Pakistan reiterates NWA offensive will hit Haqqani network

Published July 1, 2014
Communication equipment recovered  — Photo by Mateen Haider
Communication equipment recovered — Photo by Mateen Haider
Explosive-filled drum. 
— Photo by Mateen Haider
Explosive-filled drum. — Photo by Mateen Haider
Explosive-filled pipe — Photo by Mateen Haider
Explosive-filled pipe — Photo by Mateen Haider
Explosives and cylinders recovered  — Photo by Mateen
Explosives and cylinders recovered — Photo by Mateen
— Photo courtesy of ISPR
— Photo courtesy of ISPR
Explosives, pipes and cylinder  — Photo by Mateen Haider
Explosives, pipes and cylinder — Photo by Mateen Haider
Explosives recovered— Photo by Mateen Haider
Explosives recovered— Photo by Mateen Haider

ISLAMABAD: Pakistan on Tuesday reiterated that the ongoing Zarb-i-Azb military offensive, launched to eliminate insurgent hideouts in the North Waziristan tribal area, would target all militants, including the feared Haqqani network.

Briefing a delegation of foreign media reporters, DG Inter-Services Public Relations (ISPR) Major General Asim Bajwa insisted the current operation would target “terrorists of every hue and colour.”

“That means any terrorist who is on the soil of Pakistan right now within the area of operation,” he told reporters.

“The terrorists of various hue and colour are not wearing different caps, so this will be an indiscriminate operation – when they (soldiers) go there they will eliminate everyone without discrimination.”

The military officials also made it clear that the current operation in North Waziristan Agency was Pakistan Army's own operation and had no involvement of other foreign forces.

“It's wrong to link drone attacks with the ongoing operation,” a top military official was quoted as saying during the press briefing.

Minister for States and Frontier Regions (Safron) Abdul Qadir Baloch, speaking at the same briefing, said the government was clear that no one would be allowed to use Pakistan as a base for attacks.

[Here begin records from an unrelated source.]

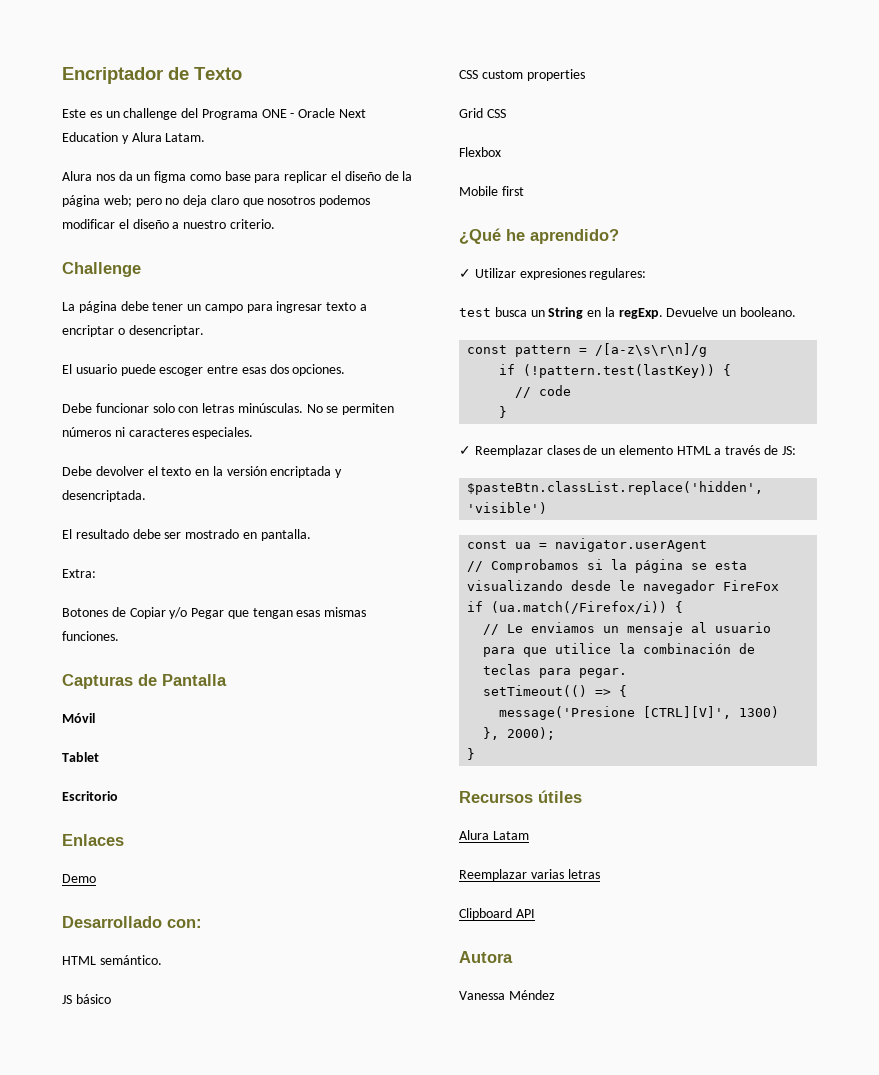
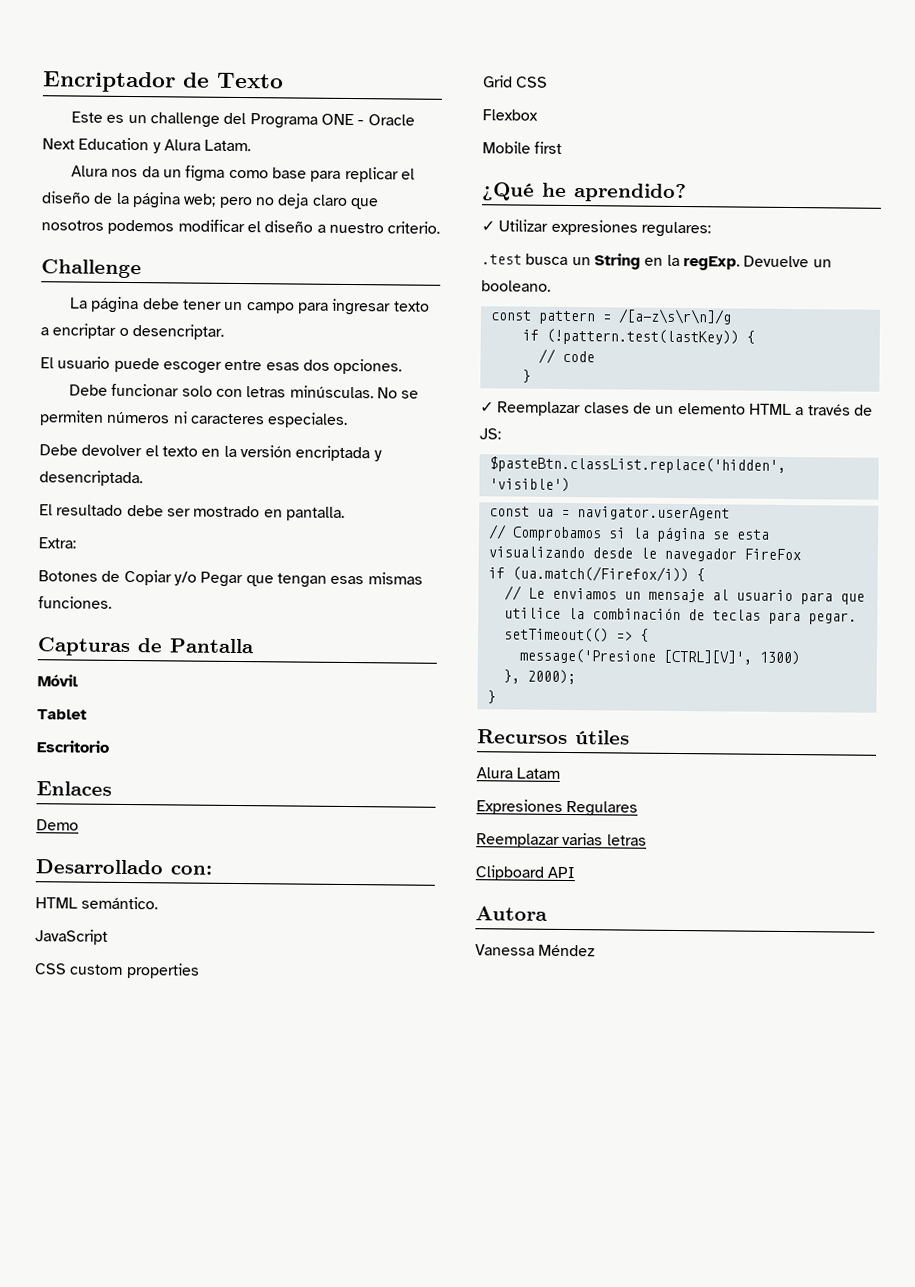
- JS básico
+ JavaScript
- test busca un String en la regExp.
+ .test busca un String en la regExp.
+ Expresiones Regulares

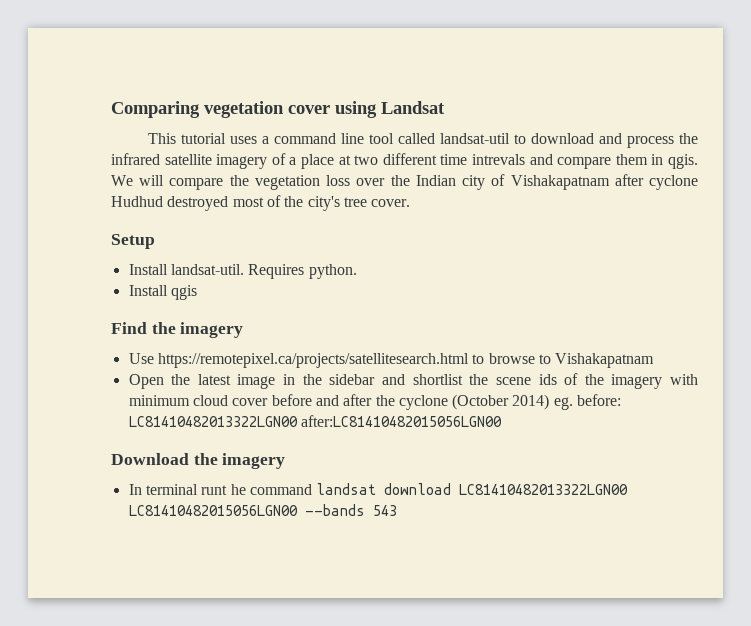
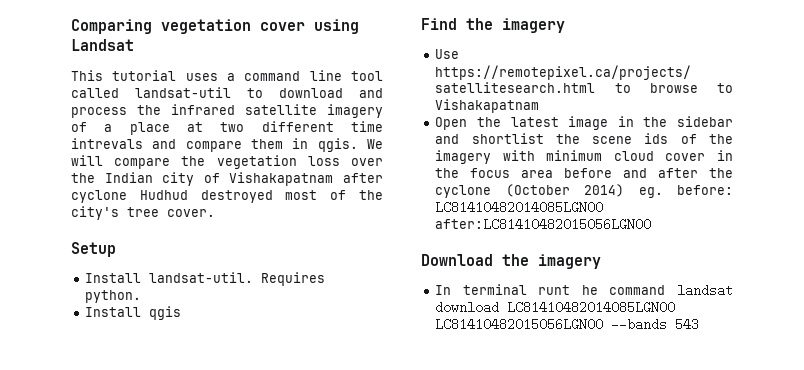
- Open the latest image in the sidebar and shortlist the scene ids of the imagery with minimum cloud cover before and after the cyclone (October 2014) eg. before: LC81410482013322LGN00 after:LC81410482015056LGN00
+ Open the latest image in the sidebar and shortlist the scene ids of the imagery with minimum cloud cover in the focus area before and after the cyclone (October 2014) eg. before: LC81410482014085LGN00 after:LC81410482015056LGN00
- In terminal runt he command landsat download LC81410482013322LGN00 LC81410482015056LGN00 --bands 543
+ In terminal runt he command landsat download LC81410482014085LGN00 LC81410482015056LGN00 --bands 543

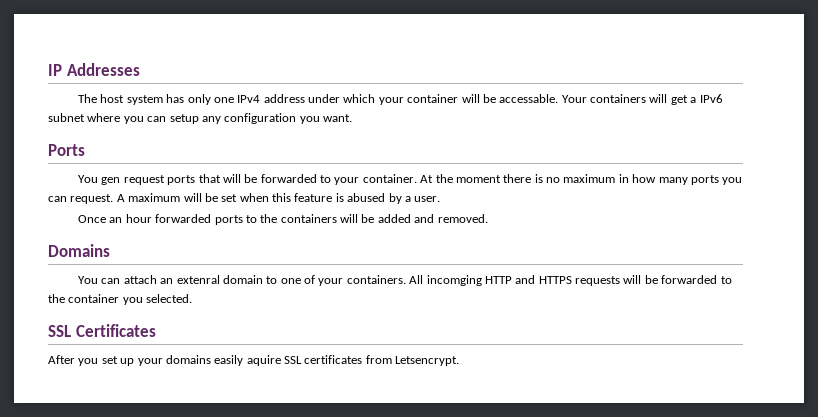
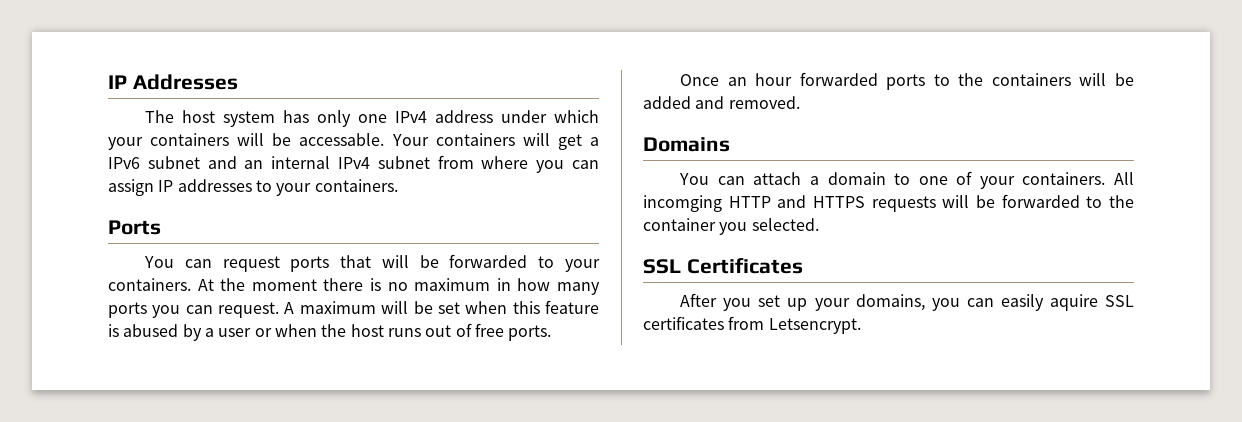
- The host system has only one IPv4 address under which your container will be accessable.
+ The host system has only one IPv4 address under which your containers will be accessable.
- Your containers will get a IPv6 subnet where you can setup any configuration you want.
+ Your containers will get a IPv6 subnet and an internal IPv4 subnet from where you can assign IP addresses to your containers.
- You gen request ports that will be forwarded to your container.
+ You can request ports that will be forwarded to your containers.
- A maximum will be set when this feature is abused by a user.
+ A maximum will be set when this feature is abused by a user or when the host runs out of free ports.
- You can attach an extenral domain to one of your containers.
+ You can attach a domain to one of your containers.
- After you set up your domains easily aquire SSL certificates from Letsencrypt.
+ After you set up your domains, you can easily aquire SSL certificates from Letsencrypt.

“Anybody who has been involved in terrorist activities, whether he is Haqqani or not Haqqani, is very much included,” he said.

The Pakistani military also demanded Afghanistan help the offensive by stepping up efforts to eliminate the leader of the Tehreek-i-Taliban Pakistan (TTP), Mullah Fazlullah, believed to be in hiding across the border.

Bajwa urged Afghanistan to do more to track down hardline cleric Fazlullah, who took over the TTP leadership last year after previous chief Hakimullah Mehsud was killed by a US drone.

“This is something we have been crying hoarse – this has been raised at every level,” he said.

“The leader of the TTP Mullah Fazlullah is sitting across the border in Kunar or Nuristan and Afghanistan needs to do something about it.”

There have been fears that the Haqqani network, blamed for numerous deadly attacks on Nato forces in Afghanistan, would be spared.

US officials have in the past accused Pakistani intelligence agencies of links to the Haqqani network, with one top military officer once calling the militants a “veritable arm” of the Inter-Services Intelligence (ISI) agency.

Nearly half a million people have fled the fighting in North Waziristan and Bajwa said the only people left there were militants.

Prime Minister Nawaz Sharif doggedly pursued talks with the TTP from February, but to little avail.

A dramatic attack on Karachi airport, killing dozens of people, brought a sudden, bloody end to the peace process and sparked the military offensive.

Rumours of a military operation circulated for months before it actually began and there are fears that hardcore militants – including the Haqqanis – have melted across the porous mountain border with Afghanistan.

Resistance to the military's advance has been relatively light, adding fuel to the argument that the insurgents the army has vowed to smash are simply no longer there.


Security personnel ambushed in NWA


Two security personnel were killed and another injured in a militant attack on a security forces' vehicle in Mirali tehsil of North Waziristan Agency, as the ground offensive launched by the military a day earlier continues.

Military sources confirmed that two soldiers have died and another injured in the ambush carried out in the area between Kajori and Ippi villages in North Waziristan tribal region.

The security forces' convoy was fired upon from an elevated position.

Secuirty personnel cordoned off attack site as a search for the attackers went underway.

376 suspected militants have been killed while 19 others surrendered to authorities since the operation commenced two weeks earlier, according to the Inter Services Public Relations (ISPR)'s latest tally.

The ISPR had said that 61 suspected hideouts had also been destroyed, while 17 soldiers of the military have reportedly died during the ongoing operation.

The fighting prompted the exodus of the civilian population of North Waziristan and more than 450,000 internal displaced persons (IDPs) were registered at Saidgai point set up by authorities at FR Bannu.

North Waziristan is one of Pakistan's seven semi-autonomous tribal regions along the Pak-Afghan border and is rife with Taliban militant activity.